The negotiations between Bush and Mason went on indirectly.
Max Mason had one advantage. As the former president of the Rockefeller Foundation, he enjoyed enormous respect and support from the foundation. Warren Weaver sent copies of his diary records of meetings with Bush to Mason and made it clear that the Rockefeller Foundation would not intervene in support of Bush’s plan.

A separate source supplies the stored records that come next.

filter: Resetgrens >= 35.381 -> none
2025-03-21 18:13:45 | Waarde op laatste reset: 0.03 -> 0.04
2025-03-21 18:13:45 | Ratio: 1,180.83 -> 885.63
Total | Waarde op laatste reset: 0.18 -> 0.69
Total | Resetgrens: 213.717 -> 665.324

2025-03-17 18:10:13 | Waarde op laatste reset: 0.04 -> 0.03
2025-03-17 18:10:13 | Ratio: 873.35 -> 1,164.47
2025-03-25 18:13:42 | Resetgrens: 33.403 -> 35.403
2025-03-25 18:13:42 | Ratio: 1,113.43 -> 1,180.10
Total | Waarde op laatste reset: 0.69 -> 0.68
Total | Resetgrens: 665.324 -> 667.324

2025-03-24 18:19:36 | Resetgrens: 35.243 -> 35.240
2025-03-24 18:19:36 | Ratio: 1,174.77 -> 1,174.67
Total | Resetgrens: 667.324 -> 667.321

When Bush and Mason finally met in May 1939, they were able to split many of their differences. Bush was willing to agree to a joint committee to run the observatory provided its chairman was a member of the Mount Wilson staff and had “reasonable power.” Members of the Mount Wilson staff would have honorary appointments at Caltech, where they could conduct seminars and accept graduate students. Astronomy-minded members of the Caltech faculty would be named associates of the Carnegie Institution—an honor that hadn’t yet been accorded to Mason himself. Bush thought that by consolidating basic services of the two observatories, the Palomar facility could be run from an endowment of $1.5 million. He tentatively agreed to include the sum in his requests for funds from the Carnegie Corporation.

Mason liked the plan. The day after he met with Bush, he met with Weaver and Raymond Fosdick at the Rockefeller Foundation to explain that the plan would require no additional commitment from the Rockefeller Foundation, even though “some individuals might interpret this arrangement to mean that the RF had given an observatory to CIT and that CIT was in effect giving it away to the Carnegie Institution.”

In the offices of the Caltech astrophysics building, named Robinson Hall after the death of Henry Robinson, Caltech physicists, astrophysicists, and cosmologists had already begun talking about establishing their
own
program in astrophysics to take advantage of the new observational facilities. The Mount Wilson people were quick to proclaim their expertise and experience at running large telescopes, and to point out that Caltech did not have the funds to provide the operating expenses for the telescope. It was hard for many at Caltech to shake the feeling that the Carnegie Institution was trying to steal
their
telescope.

Bush and Millikan were both ambitious men, with great appetites for power and publicity. The control of the most expensive and most famous scientific instrument in the country was a plum that neither was willing to give up easily. Millikan had slowed down—“By actual clocking,” the Pasadena wags reported, “it takes M[illikan] twenty-two minutes to ask whether the R[ockefeller] F[oundation] would object if CIT named the astrophysics building Robinson Hall”—but he was still a fierce defender of Caltech. After a year of talk Mason and Bush were close enough that “less than one sentence stood between them, and they could write out the partial sentence in a way which would be satisfactory to both if they could keep Rob Millikan out of the room while they wrote it.”

In return for having a Mount Wilson man as director, the Carnegie Institution was willing to allocate up to three million dollars of endowment for the telescope, if not in one grant, in a series of maintenance grants and progressive endowments. Bush was convinced that in the end the Rockefeller Foundation would contribute toward the endowment of the telescope. When Mason offered to bet that they wouldn’t, Bush backed down. Carnegie would pay to run the telescope that Caltech built.